IQUIR   05412
INSTITUTO DE QUIMICA ROSARIO
Unidad Ejecutora - UE
congresos y reuniones científicas
Título:
Second-order advantage when applying different artificial neural networks after unfolded principal component analysis/residual bilinearization
Autor/es:
ALEJANDRO CESAR OLIVIERI; HÉCTOR GOICOECHEA,; MARIA CULZONI,; ALEJANDRO GARCÍA-REIRIZ,; PATRICIA DAMIANI,
Lugar:
Montpellier, Francia
Reunión:
Congreso; 11th conference on Chemometrics in Analytical Chemistry; 2008
Resumen:
When processed by adequate algorithms, second-order instrumental data allow analysts to obtain the useful second-order advantage, a property with immense implications in the analysis of real samples of complex composition [4]. Recently, attention has been focused on the possibility of extracting the second-order advantage from non-linear second-order information. This requires the coupling of two separate methods, which are able to accomplish the following successive tasks: 1) model the calibration and test data so that the contribution of unexpected components, not present in the calibration set, is removed from the test sample, and 2) model the non-linear relationship between calibration data and analyte concentration, and interpolating the pre-processed test data for prediction purposes [1]. The first of these two tasks can be achieved using a combination of unfolded principal component analysis (U-PCA) and residual bilinearization (RBL) [1]. On the other hand, in order to accomplish the second task, a variety of non-parametric regression techniques is available. Among them, artificial neural networks (ANN) can be conveniently exploited [8]. The latter constitute a popular methodology to take into account non-linearities in the relationship between instrumental data and concentration, and can be further sub-divided into: 1) multilayer perceptron networks (MLP) with back-propagation learning algorithm, 2) radial basis functions (RBF) networks, and 3) support vector machines (SVM), among other [3]. MLP have been widely applied in calibration problems [3,5]. On the other hand, RBF and SVM have been recently introduced as promising neural network methodologies, able to perform nonlinear multivariate function estimation and nonlinear regression tasks [2,9]. It was of interest, therefore, to check whether the newly developed non-linear models RBF and SVM may approximate better the non-linearities present in several analytical systems.
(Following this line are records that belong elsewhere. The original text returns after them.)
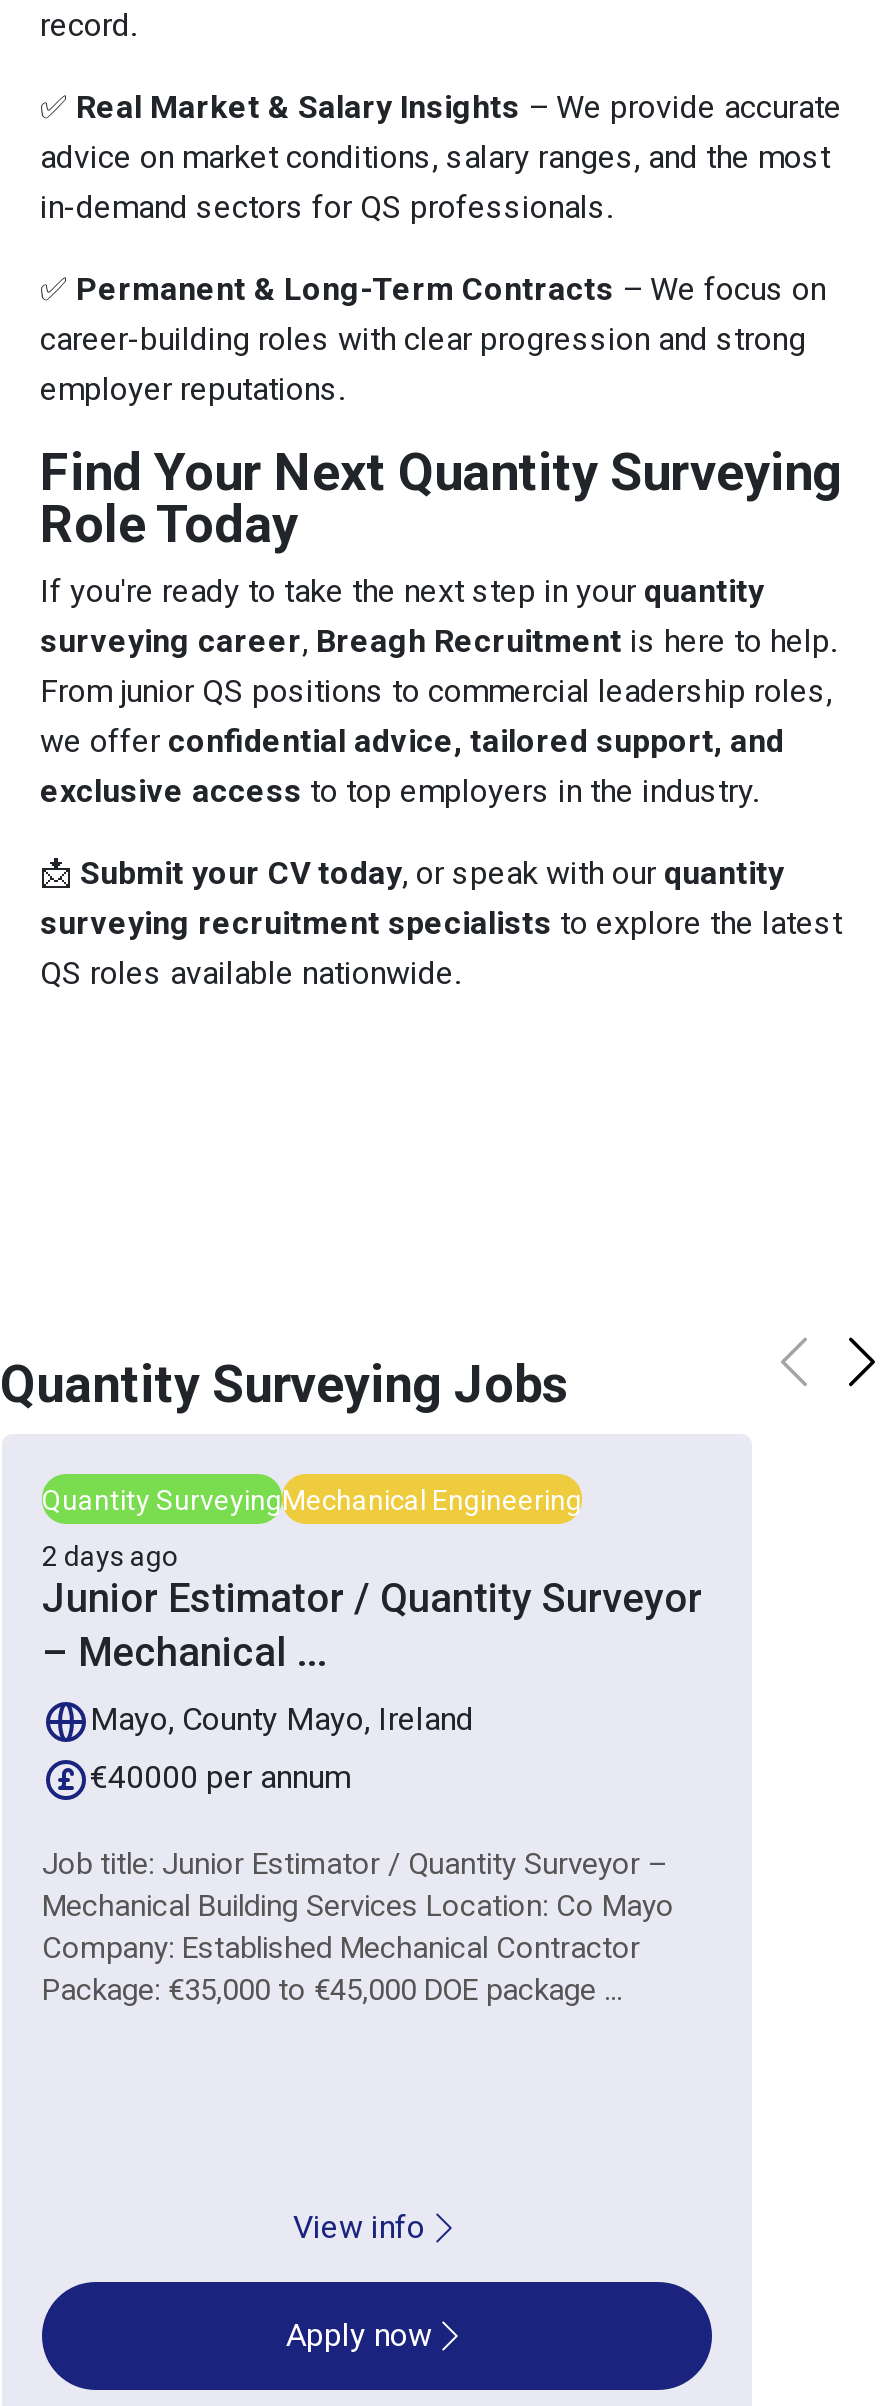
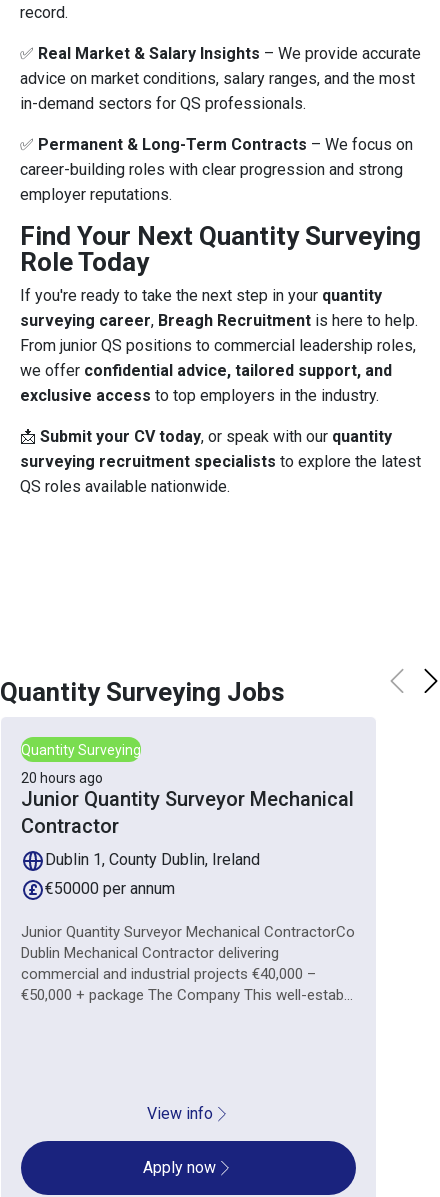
[42,1483,582,1515] Quantity SurveyingMechanical Engineering -> [21,742,141,758] Quantity Surveying
[42,1540,702,1676] 2 days ago | Junior Estimator / Quantity Surveyor | – Mechanical... -> [21,770,354,838] 20 hours ago | Junior Quantity Surveyor Mechanical | Contractor
[90,1701,474,1739] Mayo, County Mayo, Ireland -> [45,850,260,869] Dublin 1, County Dublin, Ireland
[90,1758,350,1796] €40000 per annum -> [45,879,175,898] €50000 per annum
[42,1845,674,2007] Job title: Junior Estimator / Quantity Surveyor – | Mechanical Building Services Location: Co Mayo | Company: Established Mechanical Contractor | Package: €35,000 to €45,000 DOE package ... -> [21,922,355,1004] Junior Quantity Surveyor Mechanical ContractorCo | Dublin Mechanical Contractor delivering | commercial and industrial projects €40,000 – | €50,000 + package The Company This well-estab...

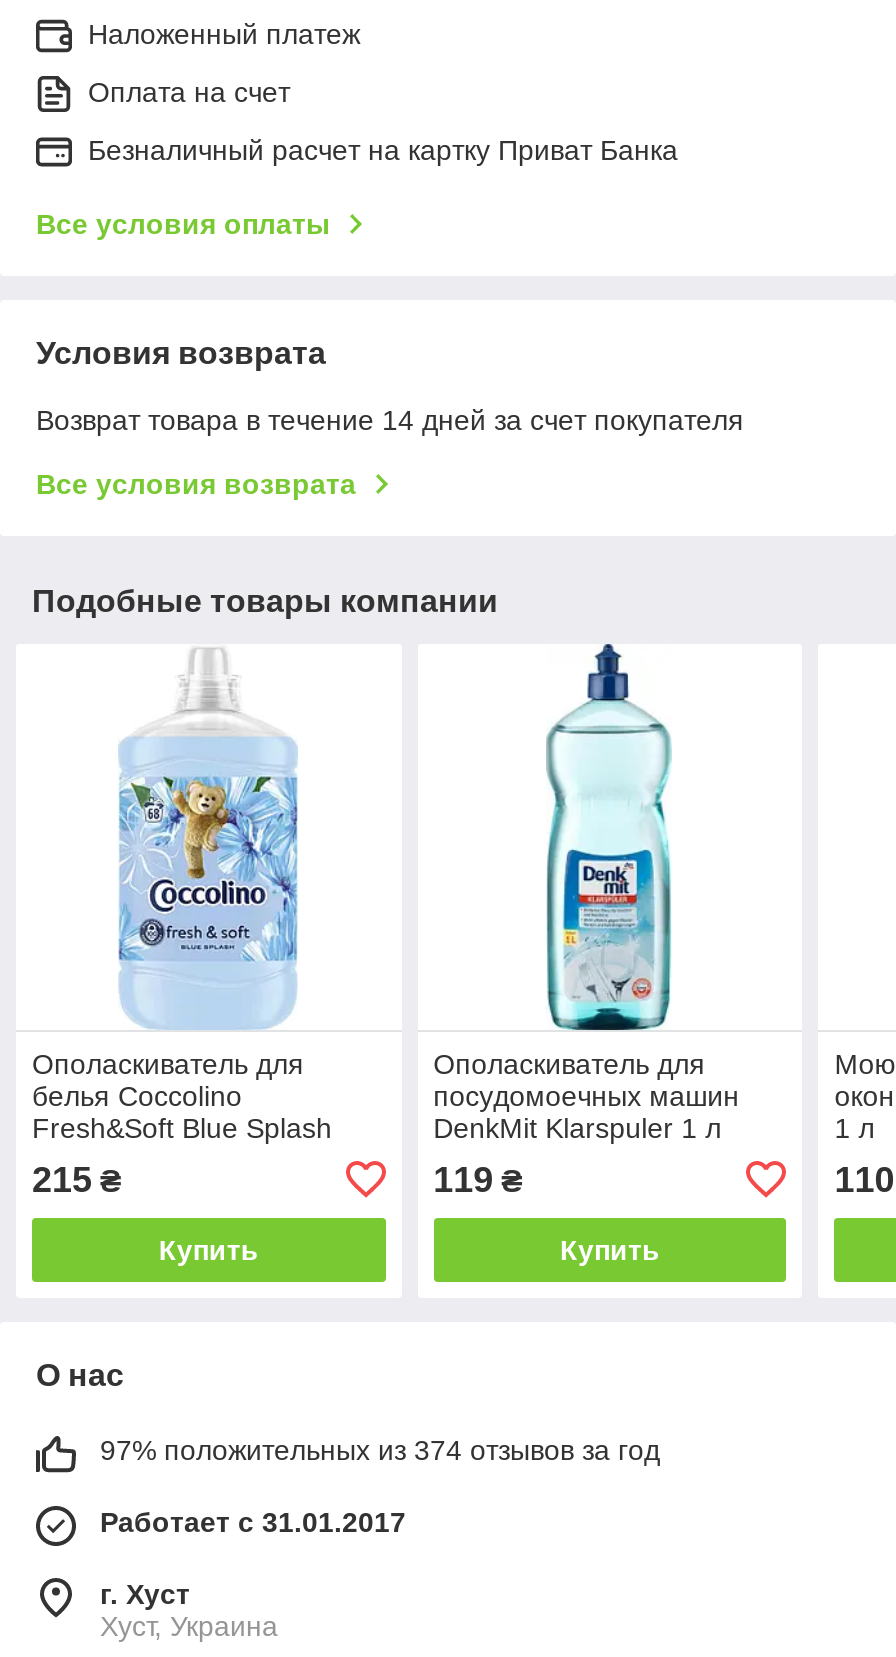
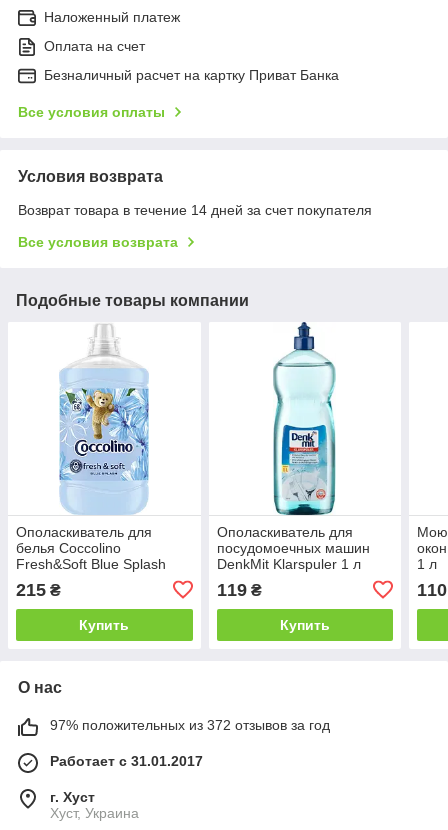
[100,1434,660,1466] 97% положительных из 374 отзывов за год -> [50,717,330,733] 97% положительных из 372 отзывов за год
In the present report, we process three experimental systems using U-PCA/RBL to filter the test sample from unexpected component contributions. We then model the score-concentration relationship with the three artificial neural network models mentioned above: MLP, RBF and SVM. A comparison of figures of merit for these three methods allows one to get insight into the best non-linear data processing technique in each of the studied cases.